** To do **
Search the entries for the word "serial" and copy each line that has it.

** Given records **
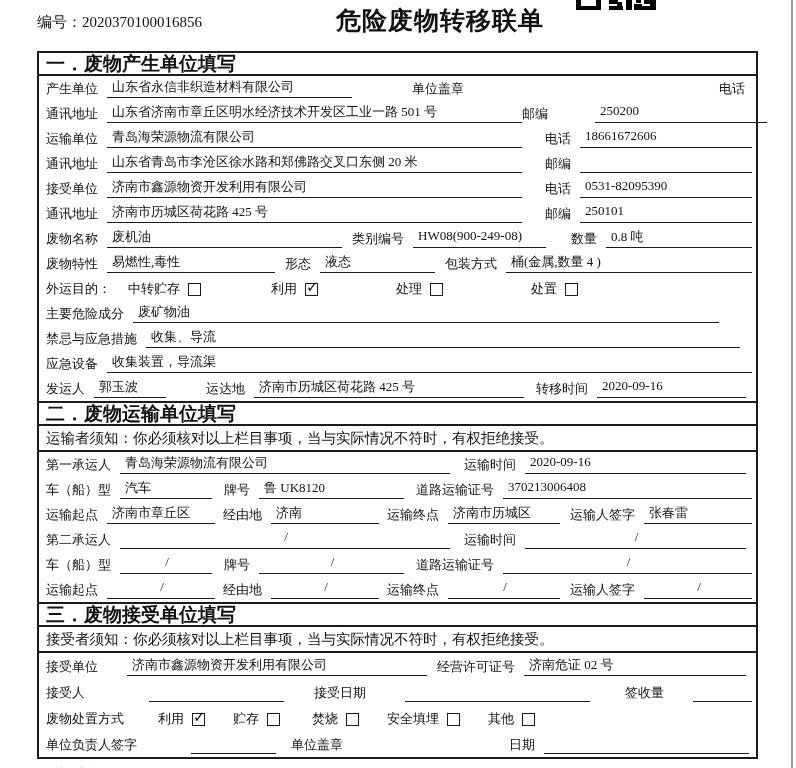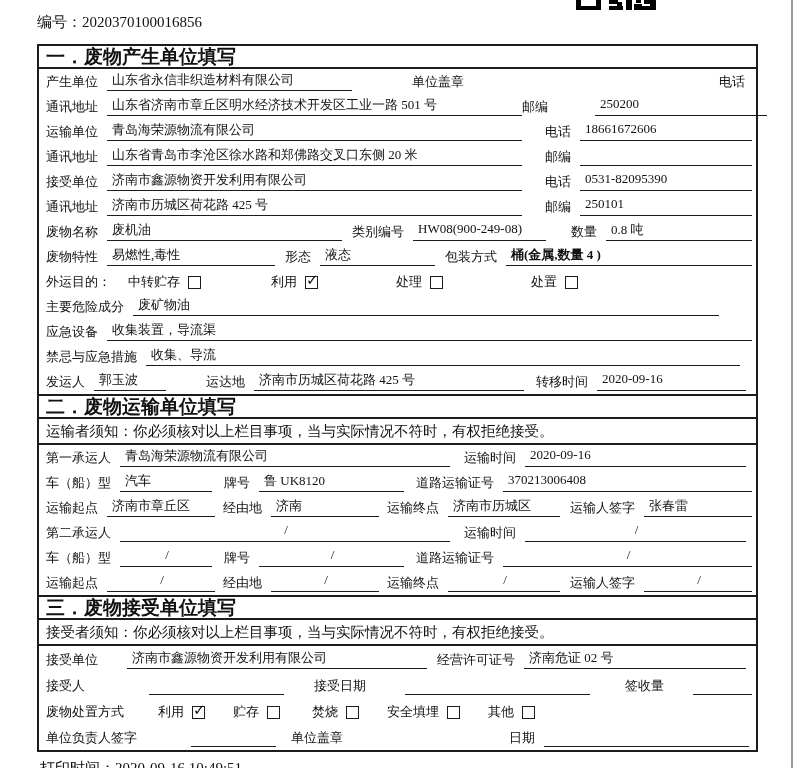--- a/index.html
+++ b/index.html
@@ -4,21 +4,21 @@
 <style>
   * { margin:0; padding:0; box-sizing:border-box; }
   html,body { background:#fff; }
   .page {
     position:relative; width:796px; height:768px; background:#fff;
     font-family:"Liberation Serif","DejaVu Serif",serif;
     color:#111; overflow:hidden;
   }
   .page-edge { position:absolute; top:0; right:3px; width:2px; height:768px; background:#9a9a9a; }
   .qr-frag { position:absolute; left:576px; top:0; }
-  .hdr { position:relative; height:44px; }
+  .hdr { position:relative; height:51px; }
   .serial { position:absolute; left:37px; top:13px; font-size:15px; white-space:pre; }
   .doc-title {
     position:absolute; left:336px; top:4px; font-size:25px; font-weight:bold;
     letter-spacing:1px; font-family:"Liberation Sans","DejaVu Sans",sans-serif;
     white-space:nowrap;
   }
   .form-table { margin-left:37px; width:721px; border:2px solid #1c1c1c; background:#fff; }
   .section + .section { border-top:2px solid #1c1c1c; }
   .sec-title {
     height:23px; line-height:22px; padding-left:7px; font-size:19px; font-weight:bold;
@@ -66,20 +66,21 @@
         <rect x="58" y="4" width="8" height="6"></rect>
         <rect x="60" y="0" width="5" height="3"></rect>
       <rect x="68" y="0" width="6" height="4"></rect>
         <rect x="66" y="6" width="14" height="4"></rect>
         <rect x="74" y="0" width="6" height="10"></rect>
     </g>
   </svg>
 
   <div class="hdr">
     <div class="serial"><span>编号：</span><span>2020370100016856</span></div>
+    <div class="doc-title">危险废物转移联单</div>
   </div>
 
   <div class="form-table" id="form-table">
       <div class="section">
         <div class="sec-title">一．废物产生单位填写</div>
         <div class="row">
           <span class="lbl">产生单位</span>
           <span class="fld" style="width: 245px;">山东省永信非织造材料有限公司</span>
           <span class="lbl" style="margin-left: 60px;">单位盖章</span>
           <span class="gap"></span>
@@ -127,21 +128,21 @@
           <span class="fld" style="width: 133px;">HW08(900-249-08)</span>
           <span class="lbl" style="margin-left: 25px;">数量</span>
           <span class="fld" style="flex: 1 1 auto; margin-right: 2px;">0.8 吨</span>
         </div>
         <div class="row">
           <span class="lbl">废物特性</span>
           <span class="fld" style="width: 168px;">易燃性,毒性</span>
           <span class="lbl" style="margin-left: 10px;">形态</span>
           <span class="fld" style="width: 115px;">液态</span>
           <span class="lbl" style="margin-left: 10px;">包装方式</span>
-          <span class="fld" style="flex: 1 1 auto; margin-right: 2px; font-weight: bold;">桶(金属,数量 4 )</span>
+          <span class="fld" style="flex: 1 1 auto; margin-right: 2px;">桶(金属,数量 4 )</span>
         </div>
         <div class="row">
           <span class="lbl">外运目的：</span>
           <span class="chk" style="margin-left: 8px;">
             <span class="clbl">中转贮存</span>
             <span class="box"></span>
           </span>
           <span class="chk" style="margin-left: 70px;">
             <span class="clbl">利用</span>
             <span class="box checked"></span>
@@ -153,26 +154,26 @@
           <span class="chk" style="margin-left: 88px;">
             <span class="clbl">处置</span>
             <span class="box"></span>
           </span>
         </div>
         <div class="row">
           <span class="lbl">主要危险成分</span>
           <span class="fld" style="flex: 1 1 auto; margin-right: 35px;">废矿物油</span>
         </div>
         <div class="row">
+          <span class="lbl">禁忌与应急措施</span>
+          <span class="fld" style="flex: 1 1 auto; margin-right: 14px;">收集、导流</span>
+        </div>
+        <div class="row">
           <span class="lbl">应急设备</span>
           <span class="fld" style="flex: 1 1 auto; margin-right: 2px;">收集装置，导流渠</span>
-        </div>
-        <div class="row">
-          <span class="lbl">禁忌与应急措施</span>
-          <span class="fld" style="flex: 1 1 auto; margin-right: 14px;">收集、导流</span>
         </div>
         <div class="row">
           <span class="lbl">发运人</span>
           <span class="fld" style="width: 72px;">郭玉波</span>
           <span class="lbl" style="margin-left: 40px;">运达地</span>
           <span class="fld" style="width: 270px;">济南市历城区荷花路 425 号</span>
           <span class="lbl" style="margin-left: 12px;">转移时间</span>
           <span class="fld" style="flex: 1 1 auto; margin-right: 8px;">2020-09-16</span>
         </div>
       </div>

** Expected output **
   .serial { position:absolute; left:37px; top:13px; font-size:15px; white-space:pre; }
     <div class="serial"><span>编号：</span><span>2020370100016856</span></div>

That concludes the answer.